Koen: “Je moet je arts kunnen vertrouwen. Wanneer hij zegt, die duif heeft dat en daar moet je dit voor geven, dan doe ik dat. Ik ben geen veterinair dus ik weet het niet beter. Ik ga er ook vanuit dat hij het juiste geeft en niets wat niet toegelaten is. Topsporters weten ook niet altijd wat er in al hun supplementen zit, die vertrouwen ook op de professionals die hen begeleiden.”
Voor het kweekseizoen gaat Koen met enkele kwekers langs bij Mortelmans voor een uitgebreid mestonderzoek en voor het vliegseizoen wordt dit herhaald met enkele vliegers. Hierbij wordt altijd wel wat coccidiose vastgesteld, maar hier wordt niet tegen gehandeld, de natuur moet zijn gang gaan.

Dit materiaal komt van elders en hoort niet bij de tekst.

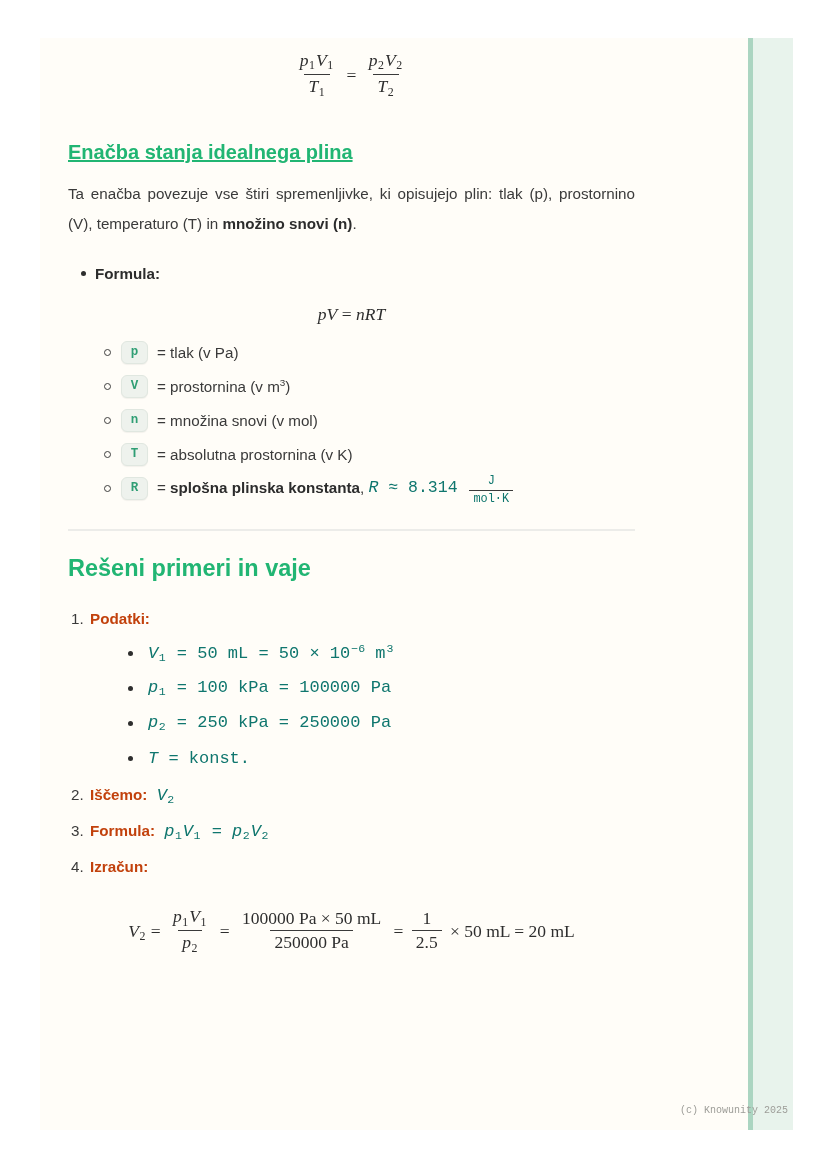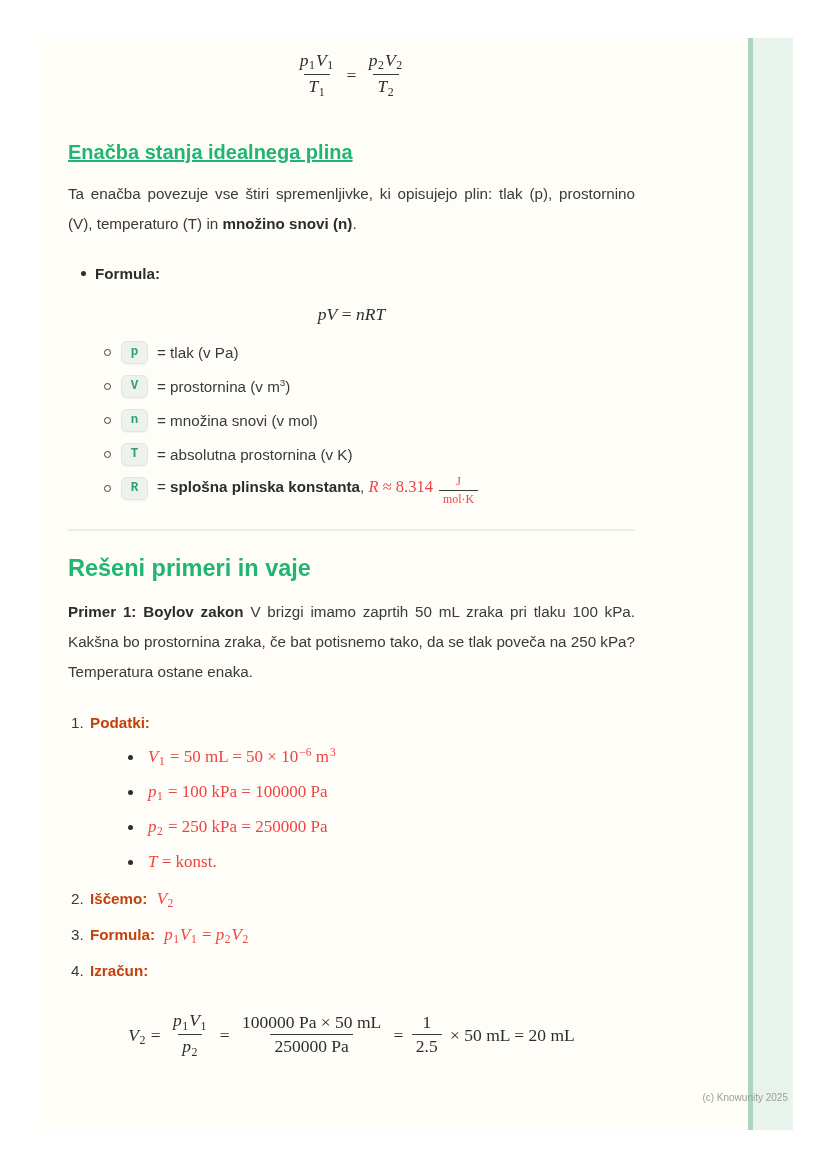--- a/index.html
+++ b/index.html
@@ -17,7 +17,7 @@
   
   .math-display { font-family:"Liberation Serif", serif; font-size:17.5px;
                   color:#2e2e2e; text-align:center; }
-  .mi { font-family:Liberation Serif, serif; font-size:17px; color:#ef4444; }
+  .mi { font-family:Liberation Mono, monospace; font-size:17px; color:#0f766e; }
   .mv { font-style:italic; }
   .ms { font-size:.68em; vertical-align:-.28em; margin:0 1px 0 .5px; }
   .mu { font-size:.68em; vertical-align:.5em; margin-left:1px; }

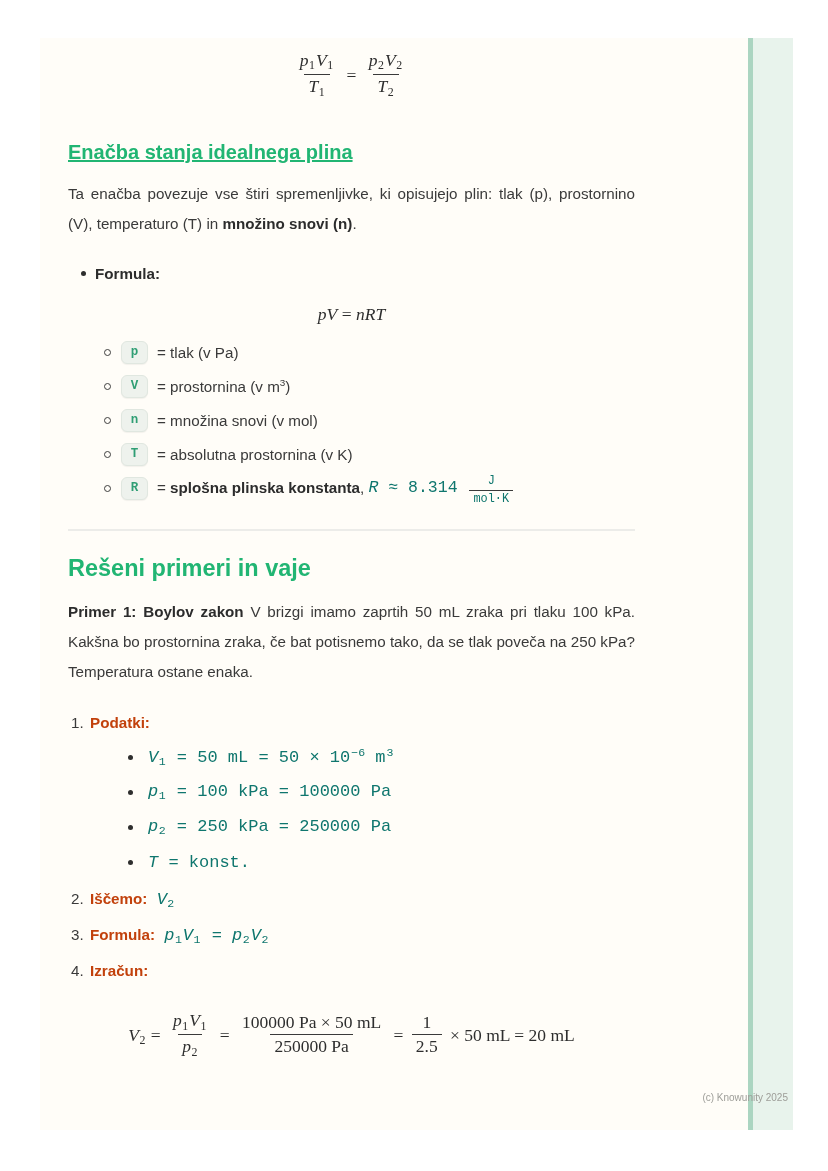--- a/index.html
+++ b/index.html
@@ -138,7 +138,6 @@
 
     <h1 class="sec-h h1">Rešeni primeri in vaje</h1>
 
-    <p class="para"><b>Primer 1: Boylov zakon</b><span> V brizgi imamo zaprtih 50 mL zraka pri tlaku 100 kPa. Kakšna bo prostornina zraka, če bat potisnemo tako, da se tlak poveča na 250 kPa? Temperatura ostane enaka.</span></p>
 
     <div class="steps">
 

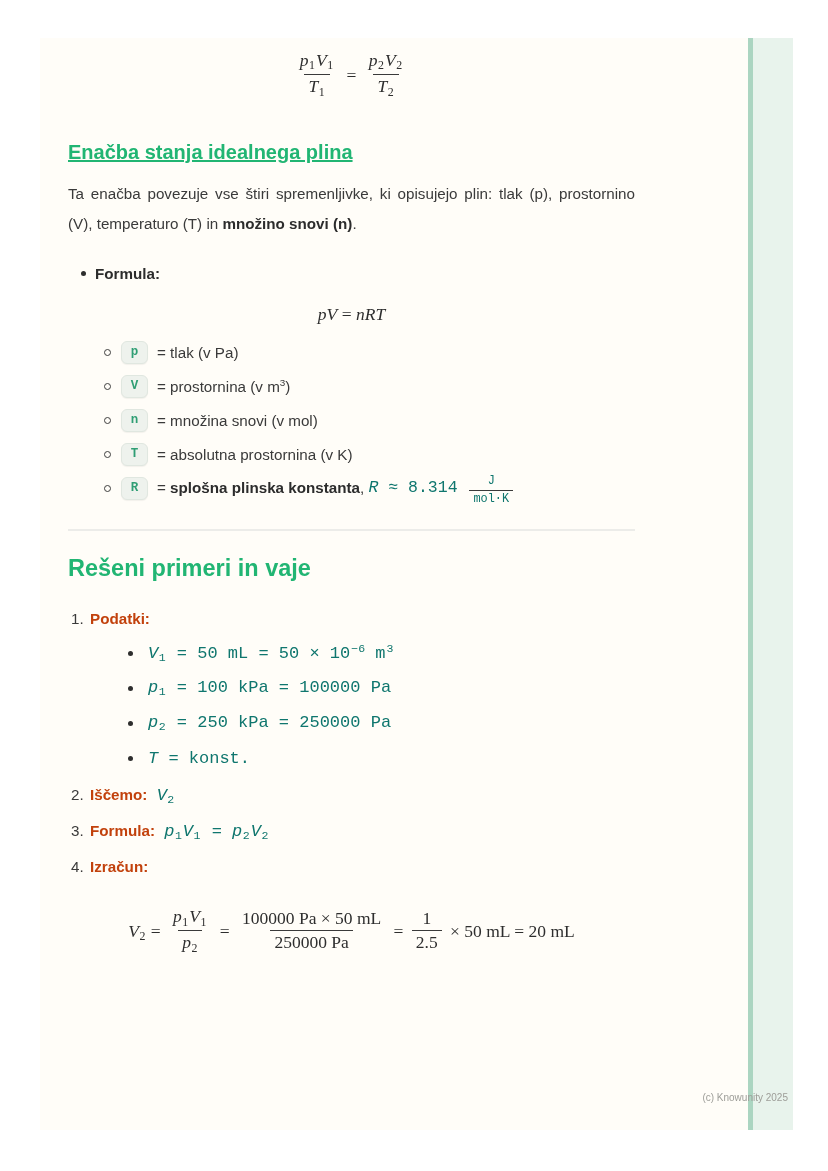--- a/index.html
+++ b/index.html
@@ -71,8 +71,8 @@
 
   .final { margin-top:26px; }
 
-  .footer { position:absolute; right:5px; bottom:27px; font-size:10px;
-            color:#9d9d98; z-index:3; }
+  .footer { position:absolute; right:5px; bottom:14px; font-size:10px;
+            color:#9d9d98; z-index:3;font-family:Liberation Mono, monospace; }
 </style>
 </head>
 <body>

Wel wordt er vijf dagen voor het vliegseizoen gekuurd tegen tricho met een product eigenlijk ontwikkeld voor kippen, Alazol. Wanneer de duiven thuiskomen van een vlucht en dus in contact zijn geweest met andere duiven krijgen ze ook een gele druppel van Jaap Koehoorn in de bek.
Voor het eerst werden dit jaar alle duiven, jonge en oude, geënt tegen paratyfus. Drie weken na deze enting kregen de oude hun paramixo-herpesbehandeling, dit alles gebeurt na de rui. De jongen krijgen het borsteltje tegen de pokken en ze worden tweemaal geënt tegen paramixo-herpes (drie weken tussen) en éénmaal tegen paramixo-rota.
De hokken worden tweemaal per jaar gedesinfecteerd door middel van uitroken, een week voor inkorving van Agen en een week voor inkorving van Narbonne. Dit gebeurt met de Pro-smoke tabletten van Pronafit. Dit bestrijdt ongedierte en is goed voor de luchtwegen. De drie dagen volgend hierop krijgen de duiven iedere dag een tablet Clavaseptin toegediend (amoxicilline, voor luchtweginfecties). Daarnaast wordt er nog gespoten tegen de luizen met Effipro.
Hiermee sluiten we ons gesprek met Koen af. Het was een aangename babbel met een nuchtere, moderne duivenmelker. Koen is een van die jonge liefhebbers die bewijzen dat een modern gezin en een fulltime job wel degelijk te combineren zijn met duivensport en dat je bovendien ook succesvol kan zijn op die manier. De concurrentie weze gewaarschuwd, ooit gaat hij met pensioen en dan gaan jullie het helemaal geweten hebben.